Required work:
All lines from the one containing "[538,1612,560,1621] as ->" to the end of the data below are to be returned exactly, both ends included, with nothing added.

Record excerpts:
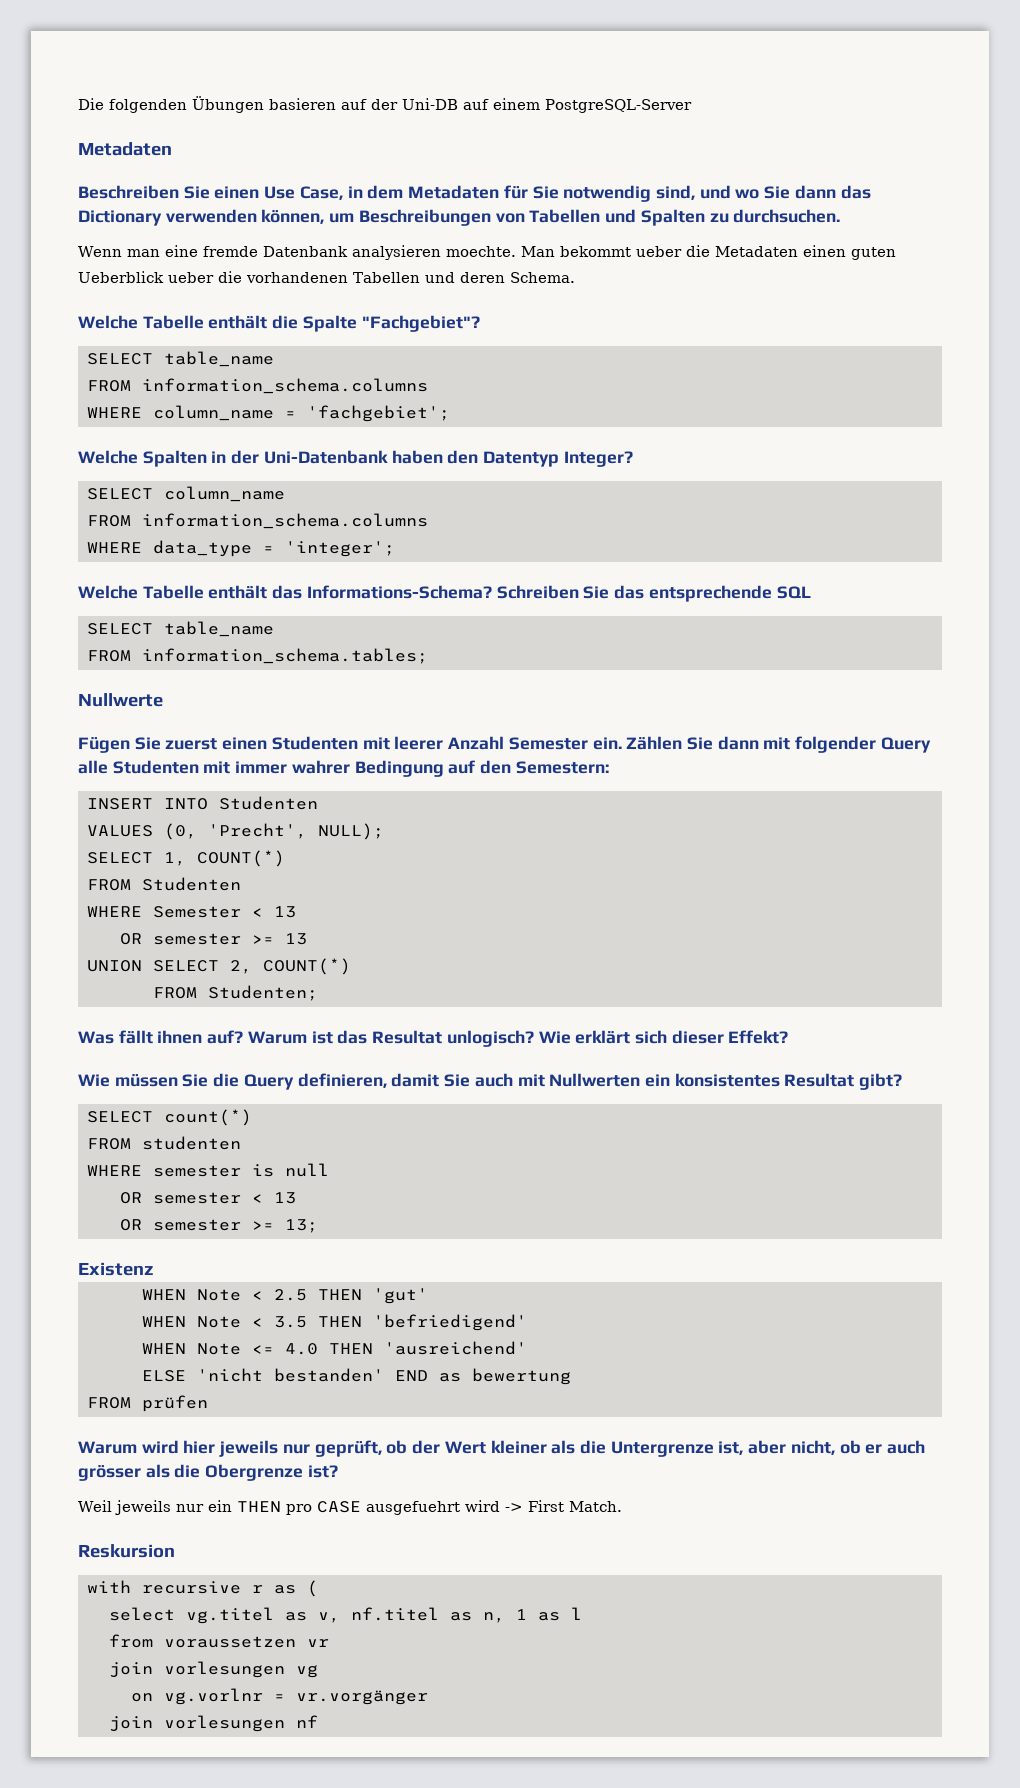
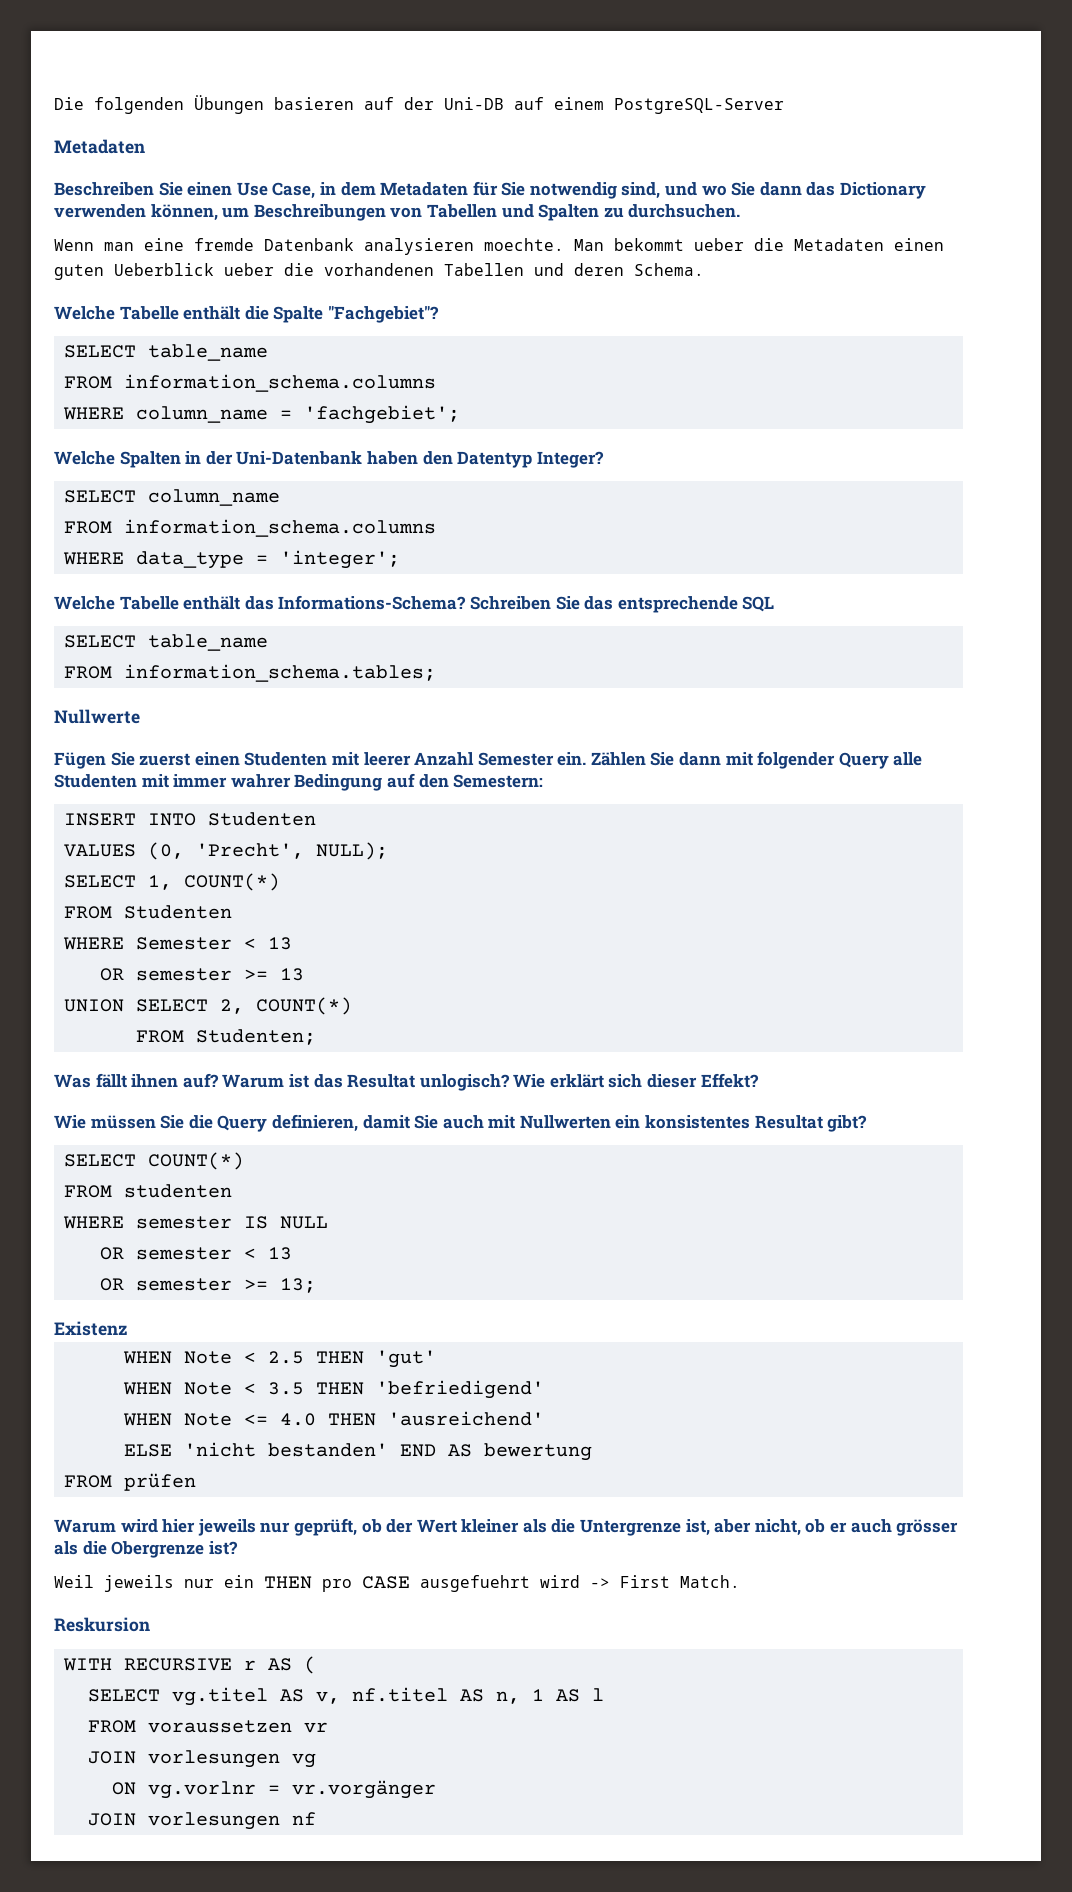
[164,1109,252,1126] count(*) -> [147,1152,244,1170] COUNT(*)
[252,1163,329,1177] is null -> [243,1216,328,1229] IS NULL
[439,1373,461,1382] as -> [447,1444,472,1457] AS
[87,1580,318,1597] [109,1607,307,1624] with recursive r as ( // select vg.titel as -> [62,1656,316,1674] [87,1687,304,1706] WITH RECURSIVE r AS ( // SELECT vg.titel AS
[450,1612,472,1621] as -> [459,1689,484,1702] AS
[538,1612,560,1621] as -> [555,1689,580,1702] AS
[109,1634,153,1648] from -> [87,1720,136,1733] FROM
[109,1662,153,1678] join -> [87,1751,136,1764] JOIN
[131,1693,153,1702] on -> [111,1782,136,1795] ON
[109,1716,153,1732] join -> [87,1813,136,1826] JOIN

Solution for this problem:
[538,1612,560,1621] as -> [555,1689,580,1702] AS
[109,1634,153,1648] from -> [87,1720,136,1733] FROM
[109,1662,153,1678] join -> [87,1751,136,1764] JOIN
[131,1693,153,1702] on -> [111,1782,136,1795] ON
[109,1716,153,1732] join -> [87,1813,136,1826] JOIN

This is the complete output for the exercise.